◆ WHAT IS REQUIRED ◆
The text of every record, exactly as given and with no pictures, should be your output.

◆ SUPPLIED MATERIAL ◆
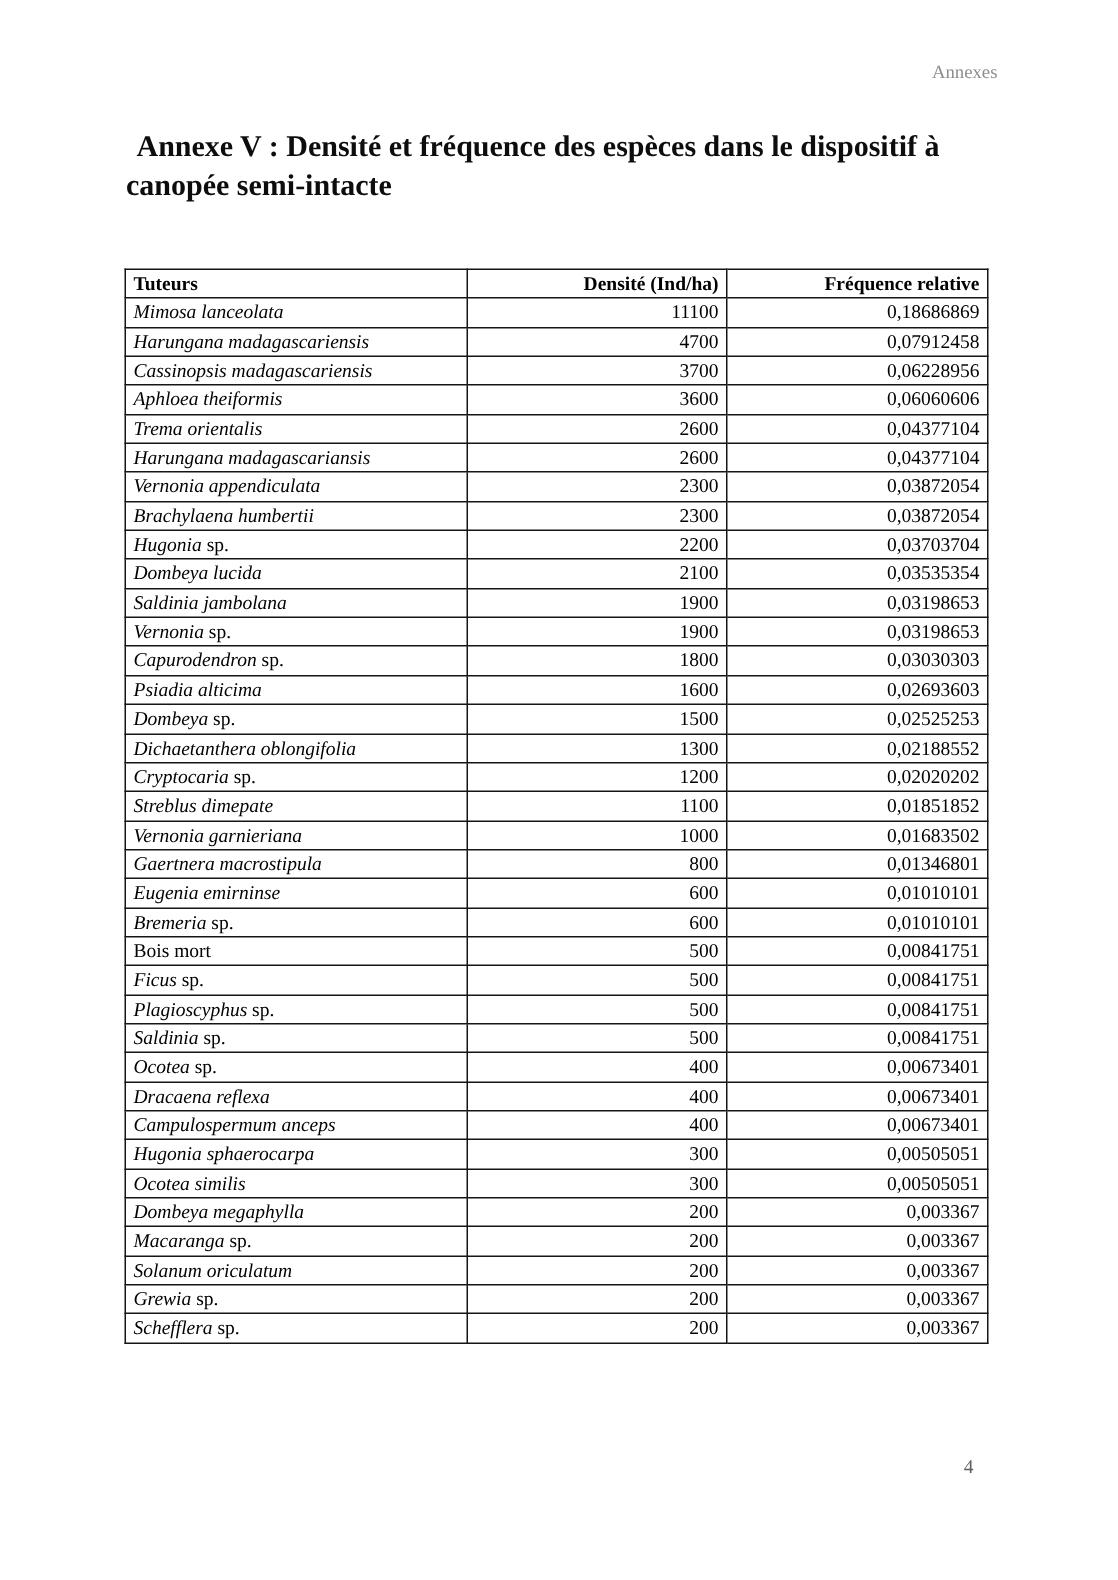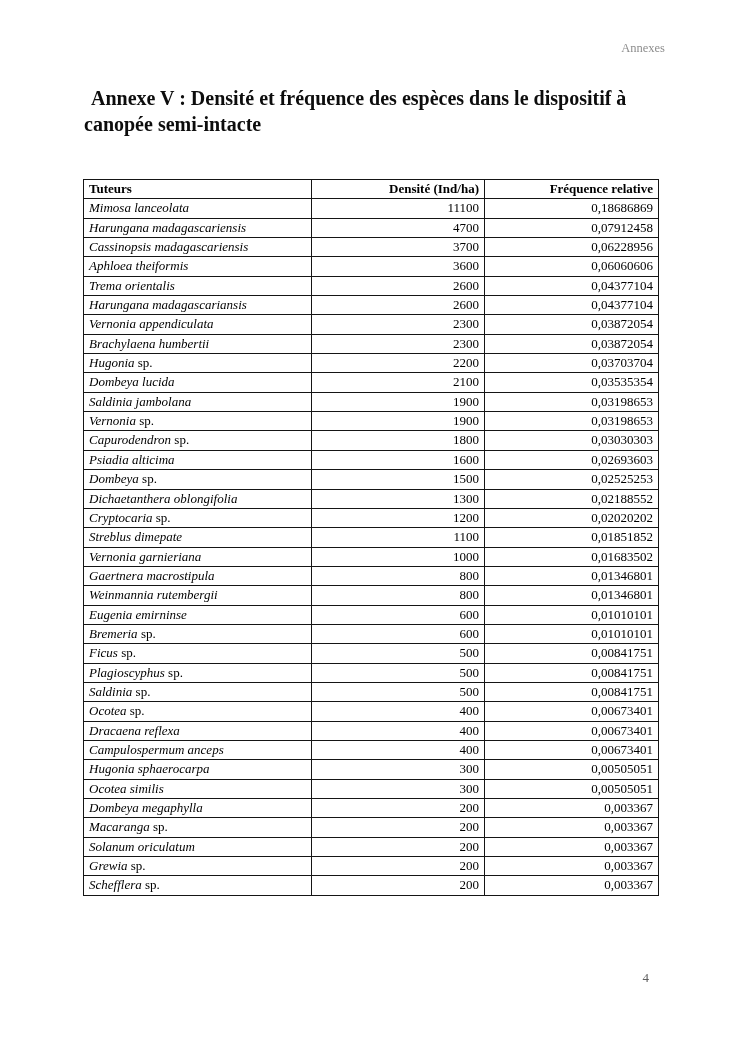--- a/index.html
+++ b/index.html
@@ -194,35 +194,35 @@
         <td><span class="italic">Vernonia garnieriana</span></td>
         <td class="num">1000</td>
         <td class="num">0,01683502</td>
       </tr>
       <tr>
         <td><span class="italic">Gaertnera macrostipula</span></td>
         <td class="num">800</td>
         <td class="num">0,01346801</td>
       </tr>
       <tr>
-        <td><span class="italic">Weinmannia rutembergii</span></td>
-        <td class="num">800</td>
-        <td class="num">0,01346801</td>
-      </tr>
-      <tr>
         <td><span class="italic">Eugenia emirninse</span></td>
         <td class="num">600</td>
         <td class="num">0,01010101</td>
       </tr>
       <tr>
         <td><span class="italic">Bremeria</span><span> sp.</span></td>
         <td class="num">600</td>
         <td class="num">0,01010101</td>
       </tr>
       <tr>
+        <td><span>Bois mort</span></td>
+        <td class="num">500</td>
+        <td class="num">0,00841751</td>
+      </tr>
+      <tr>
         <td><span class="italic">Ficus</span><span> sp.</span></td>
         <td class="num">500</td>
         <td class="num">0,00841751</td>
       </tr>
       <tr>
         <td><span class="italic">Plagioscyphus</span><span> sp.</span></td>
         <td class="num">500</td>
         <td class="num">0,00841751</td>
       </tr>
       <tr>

◆ RESULT OF THIS TASK ◆
--- a/index.html
+++ b/index.html
@@ -194,35 +194,35 @@
         <td><span class="italic">Vernonia garnieriana</span></td>
         <td class="num">1000</td>
         <td class="num">0,01683502</td>
       </tr>
       <tr>
         <td><span class="italic">Gaertnera macrostipula</span></td>
         <td class="num">800</td>
         <td class="num">0,01346801</td>
       </tr>
       <tr>
-        <td><span class="italic">Weinmannia rutembergii</span></td>
-        <td class="num">800</td>
-        <td class="num">0,01346801</td>
-      </tr>
-      <tr>
         <td><span class="italic">Eugenia emirninse</span></td>
         <td class="num">600</td>
         <td class="num">0,01010101</td>
       </tr>
       <tr>
         <td><span class="italic">Bremeria</span><span> sp.</span></td>
         <td class="num">600</td>
         <td class="num">0,01010101</td>
       </tr>
       <tr>
+        <td><span>Bois mort</span></td>
+        <td class="num">500</td>
+        <td class="num">0,00841751</td>
+      </tr>
+      <tr>
         <td><span class="italic">Ficus</span><span> sp.</span></td>
         <td class="num">500</td>
         <td class="num">0,00841751</td>
       </tr>
       <tr>
         <td><span class="italic">Plagioscyphus</span><span> sp.</span></td>
         <td class="num">500</td>
         <td class="num">0,00841751</td>
       </tr>
       <tr>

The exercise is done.